-- RECORDS SHOWN follows --
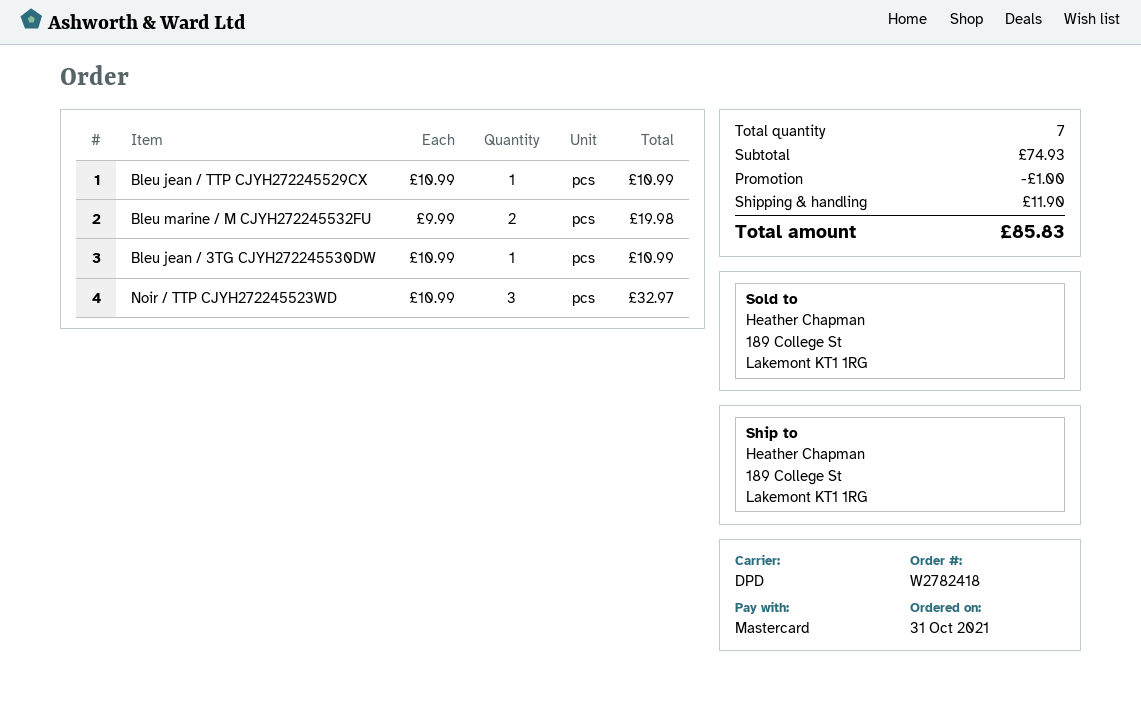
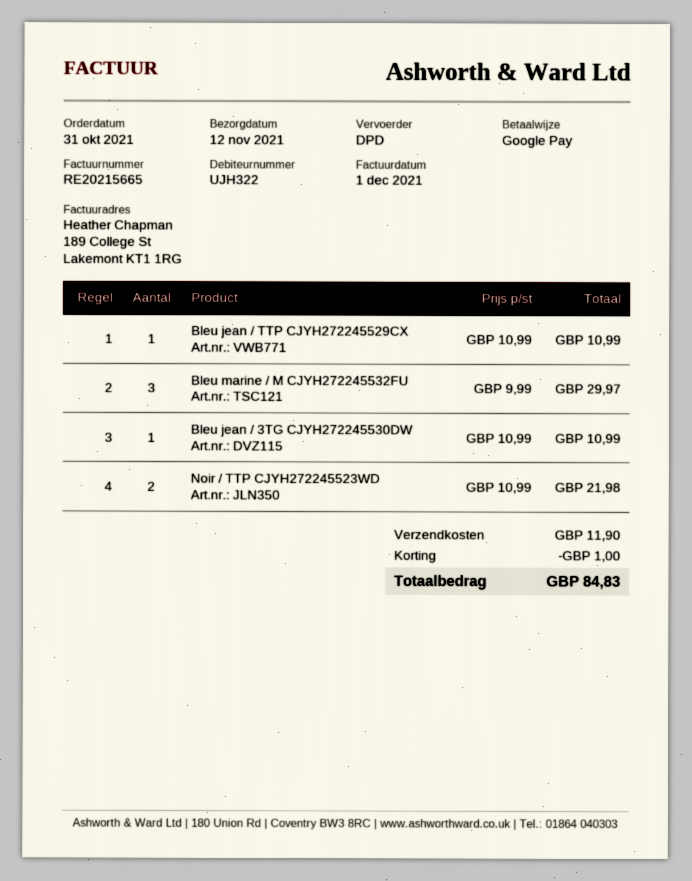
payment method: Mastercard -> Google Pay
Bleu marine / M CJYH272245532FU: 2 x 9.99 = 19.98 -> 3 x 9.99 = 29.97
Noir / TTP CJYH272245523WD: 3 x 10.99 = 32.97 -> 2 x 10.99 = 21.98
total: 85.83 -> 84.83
-- RECORDS SHOWN concluded --
-- RECORDS SHOWN follows --
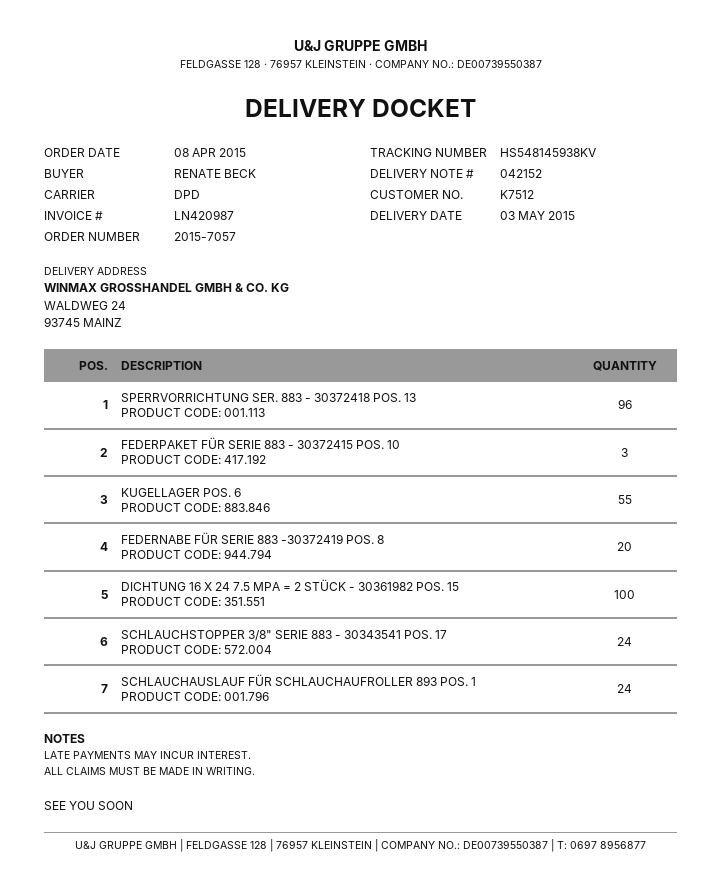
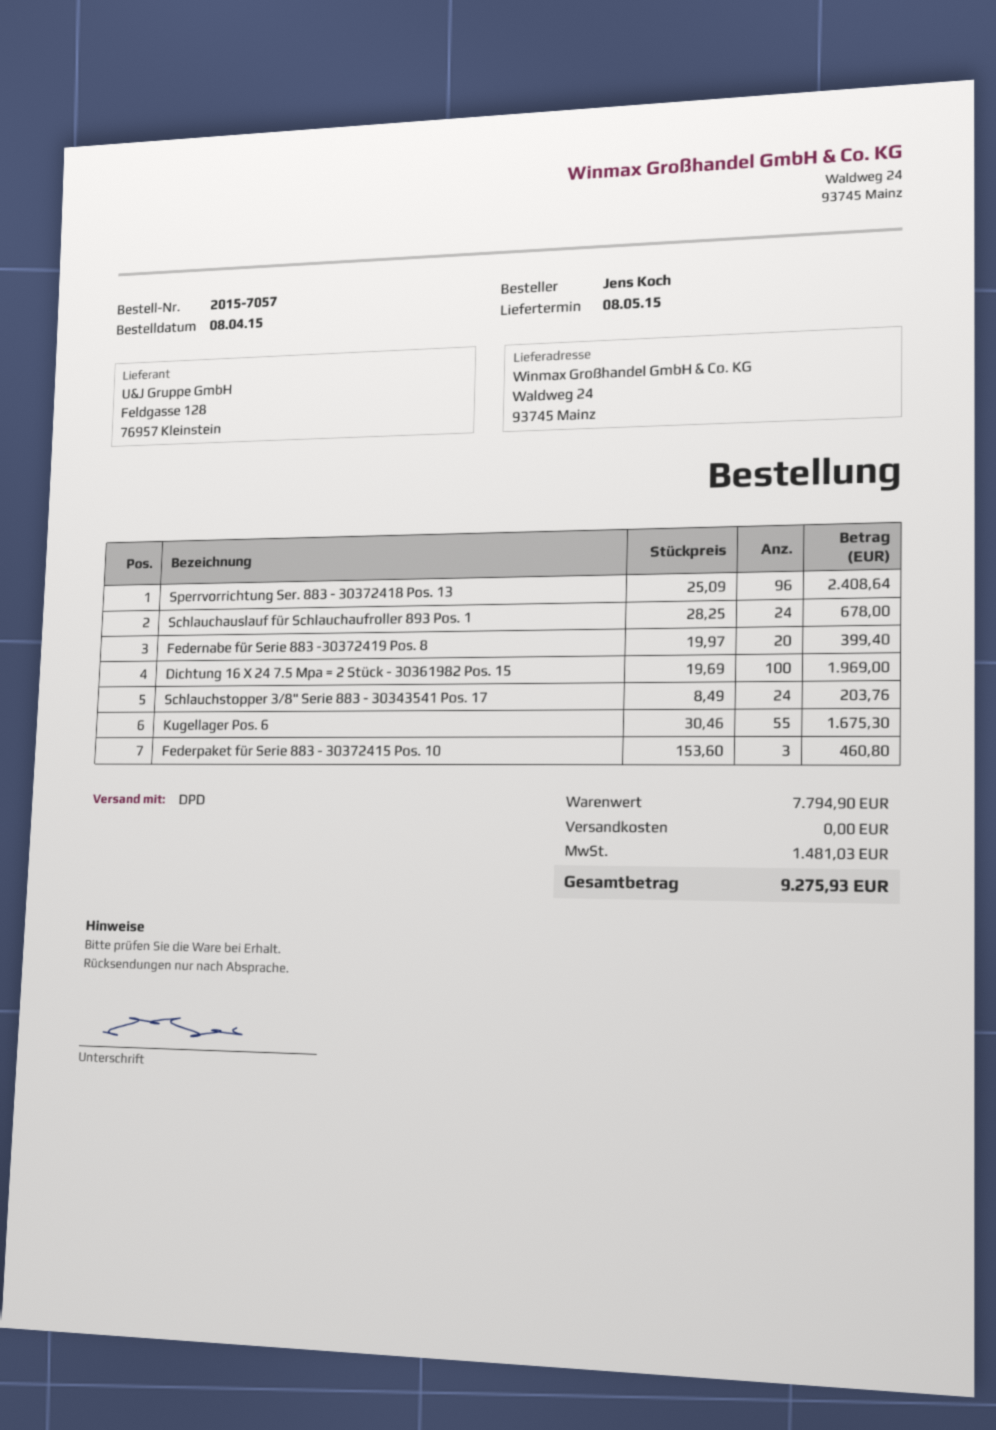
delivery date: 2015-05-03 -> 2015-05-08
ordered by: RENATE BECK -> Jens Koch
-- RECORDS SHOWN concluded --
-- RECORDS SHOWN follows --
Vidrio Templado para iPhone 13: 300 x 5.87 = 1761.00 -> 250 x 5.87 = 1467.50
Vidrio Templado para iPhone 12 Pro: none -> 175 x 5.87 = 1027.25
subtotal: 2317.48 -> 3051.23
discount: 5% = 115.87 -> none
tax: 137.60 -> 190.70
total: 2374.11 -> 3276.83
-- RECORDS SHOWN concluded --
### ASSIGNMENT
Scan the lines above for "delivery date: 2015-05-03 -> 2015-05-08" and for "ordered by: RENATE BECK -> Jens Koch". Repeat exactly the line holding each of them and every line in between.

### EXERCISE ANSWER
delivery date: 2015-05-03 -> 2015-05-08
ordered by: RENATE BECK -> Jens Koch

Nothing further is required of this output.